Looking forward to the next update on your RSS feed :slight_smile:

Ok, that’s cool. So maybe it is a real CRDT after all :D.

I heard him talking about the server having a node, but I didn’t realize it was only a message buffer (or I forgot about it xD). That annotated repo looks useful, I’ll take a look.

Yes, this is already taken care of in Soukai, in theory. Every time Soukai makes an update, it deletes previous properties before adding the new ones, and if it tries to delete a property that doesn’t exist (meaning, that it was changed by someone else) it’ll throw an error.

Now, I say “in theory” because I haven’t really tested this too much, and ideally I’d like to use Etags with the If-Match header instead.

About tombstones, something I don’t like about CRDTs is that data is kept forever, so if I delete a resource I’ll delete it for real. I’ll see how to handle that in the UI if there’s any conflicts.

Yes I looked at automerge, but I think it’s too complex for my use-case (I’m already second-guessing if I should be using CRDTs at all). And I think it’d be a lot harder to implement that in Solid (I’d need to store the automerge metadata on the POD). At least for the first version, I don’t think I’ll go beyond a LWW map.

Since I’ll have the entire history, I may add something in the UI to see the history so that information is not lost and users can “fix the merge” manually. But to be honest, I’m not sure if I’ll do even that in the first version.

Indeed. One of the biggest problems in Media Kraken, for me, is the initial loading that takes ages (on mobile). Following this new approach, that initial loading will still take place, but It’ll happen on the background so I’ll be able to use the application instantly. This is actually my biggest motivation for going offline-first, I don’t really experience connectivity issues. But I think it’s cool to take it all the way to offline-first :).

Thanks!

In case you’re curious, yesterday I published a video with a proof of concept. Under the hood, that’s already using a Solid POD :). The code is not published anywhere because I hard-coded a lot of things, but it’s cool to see that it works!
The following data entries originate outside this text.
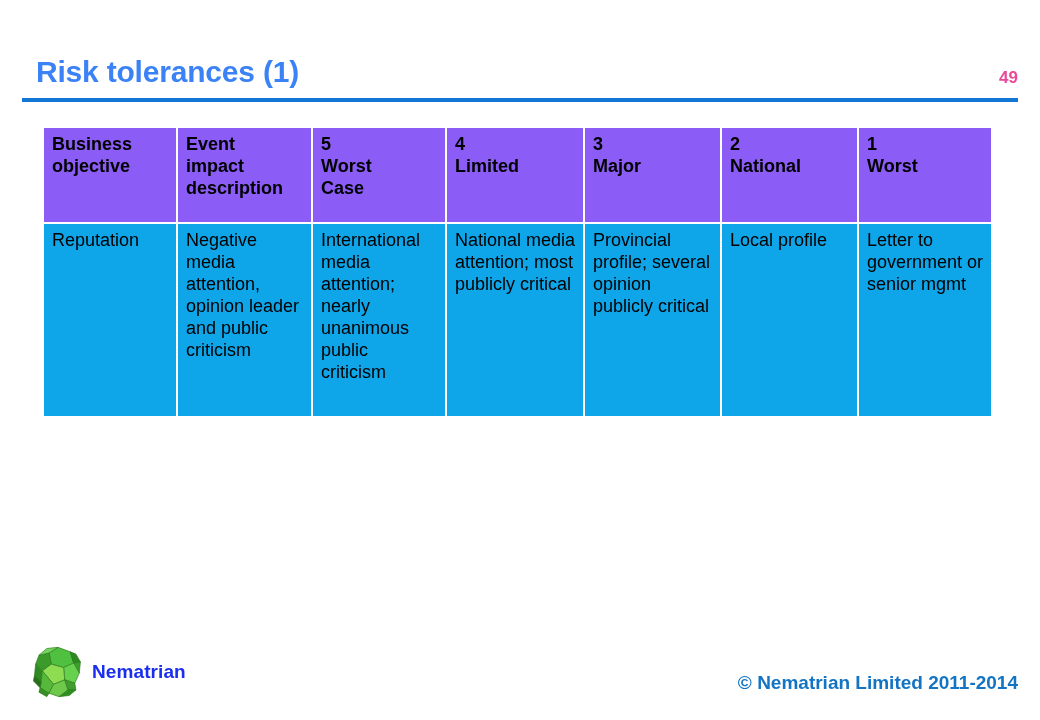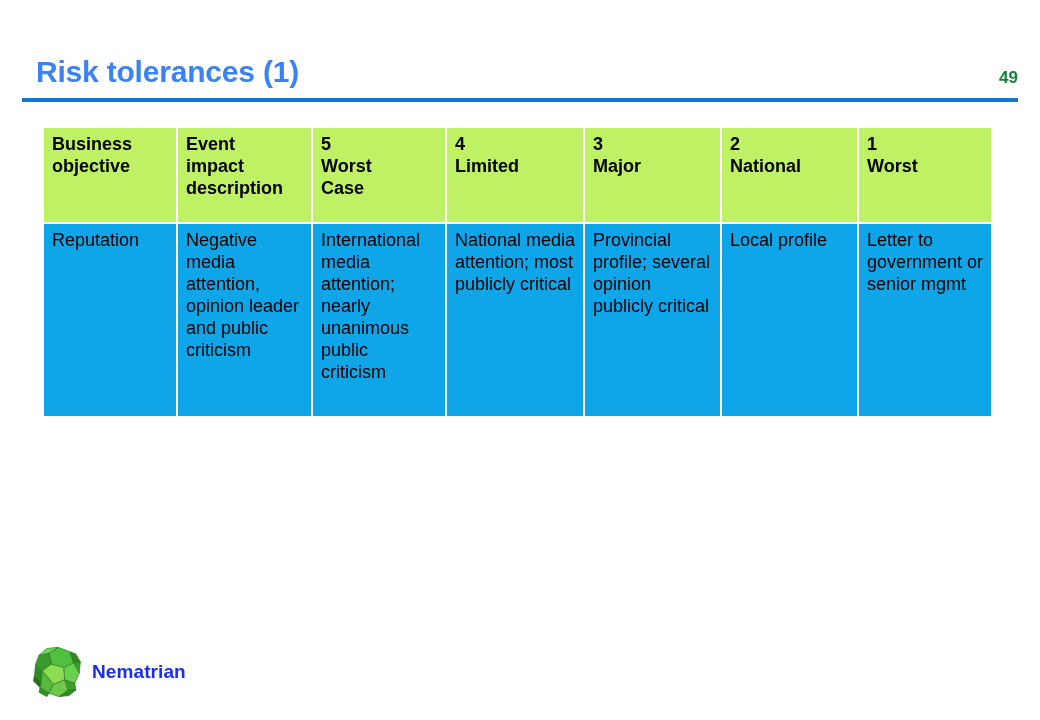"49" #page-number { color: #15803d -> #ec4899 }
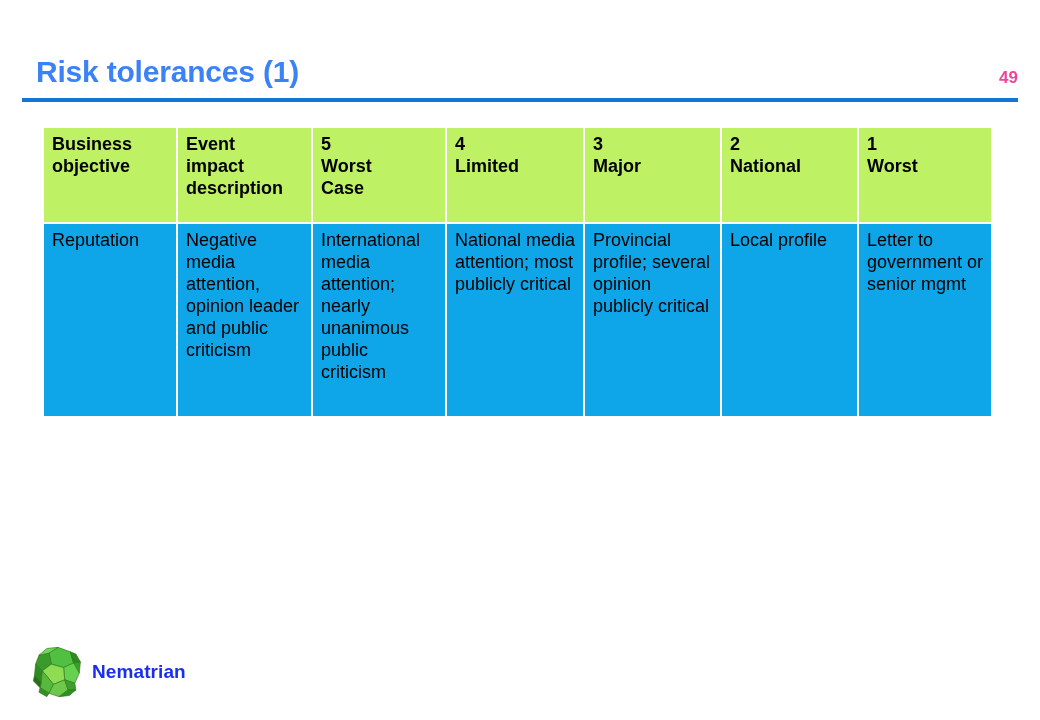"Business" .hdr-row td { background: #bef264 -> #8b5cf6 }
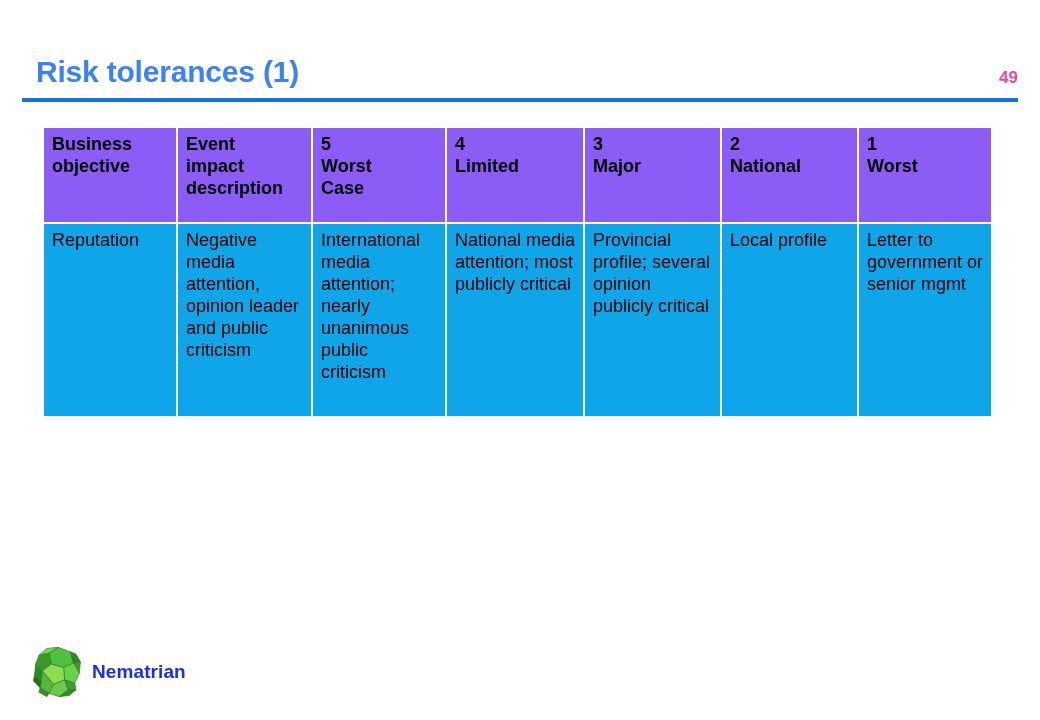"© Nematrian Limited 2011-2014" div { html: none -> <div>© Nematrian Limited 2011-2014</div> }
Great to see you’re looking into this. I haven’t prototyped anything yet, but I did think about it to some extent. The main conclusion I reached relates to this:

If you want such an approach, you’re going to have to go all in. That is, interoperability is only possible with other apps that also only store commands. You can periodically store snapshots when running into performance issues, but the source of truth is the command history, and any modifications done to the snapshot can and will be discarded unless they’re stored in the command log as well.

One other thing that’s interesting is that Resources could suffice with just Append (i.e. not Write) access.

The downside, of course, is that deleted data is always retrievable, and there’s significantly added complexity and potential failure modes.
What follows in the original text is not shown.